Horas después, el ruido me sacó del sueño: una a una, despacio, las cuchillas caían en la caja de lata. Clic. Clic. Clic. Hubo una pausa. Y luego, clic, clic. Otra pausa. Abrí los ojos y procuré orientarme en la habitación con el débil resplandor del halógeno del techo. Clic, clic. Ladeé la cabeza, y el sonido de esas cuchillas de metal cayendo en la lata se convirtió en el de gotas heladas de lluvia contra el canalón, al otro lado de la ventana. Se levantó viento. Clic, clic. Clic. Cerré los ojos y soñé con mi niño en brazos, el olor de su cuello caliente y la sensación de sus dedos en mi boca, la de la sangre que le caía encima despacio, como gotas de agua de un grifo mal cerrado; vi cómo se retorcía con cada gota. Vi la sangre que daba contra su piel de bebé y formaba regueros, ríos entrecortados que se vertían en las grietas de su cuerpecillo. Lo lamí como si fuera un helado de nata derretido. Sabía dulce, como la compota de manzana que le daba el verano antes de que muriera.

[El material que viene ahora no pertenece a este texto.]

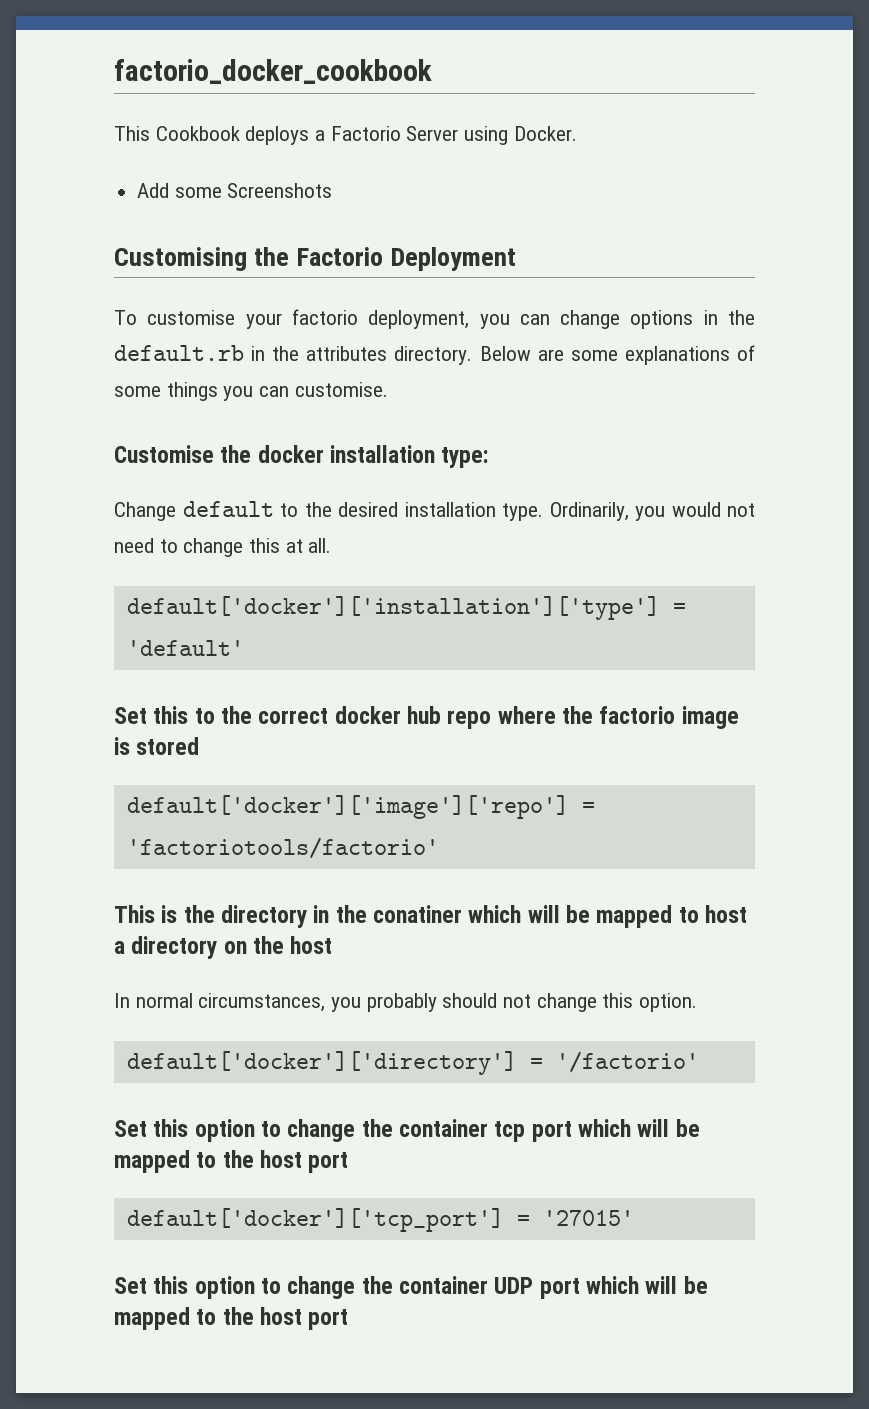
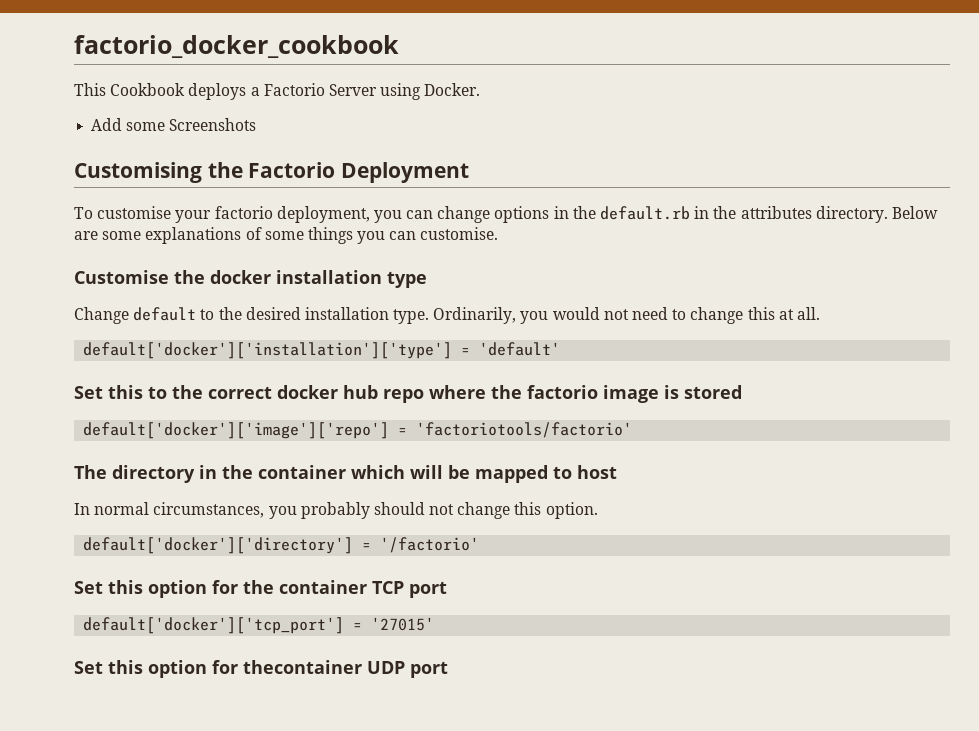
[441,447,489,468] type: -> [387,271,427,288] type
[114,905,215,923] This is the -> [74,465,107,479] The
[373,905,463,923] conatiner -> [258,465,346,479] container
[114,936,333,959] a directory on the host -> (617, 472) none
[261,1119,700,1142] [114,1150,303,1173] to change the container tcp port which will be mapped to the host -> [212,580,404,594] for the container TCP
[261,1276,708,1299] [114,1307,303,1330] to change the container UDP port which will be mapped to the host -> [212,660,405,674] for thecontainer UDP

Esa noche no viniste a la cama. Por la mañana te encontré dormido en el suelo del cuarto de tu hija, arropado con la manta del sofá del comedor.
—Le daba miedo la tormenta —dijiste en el desayuno—. Tuvo una pesadilla.
Le frotaste la cabeza y echaste más zumo de naranja en su vaso, mientras yo volvía a la cama escaleras arriba.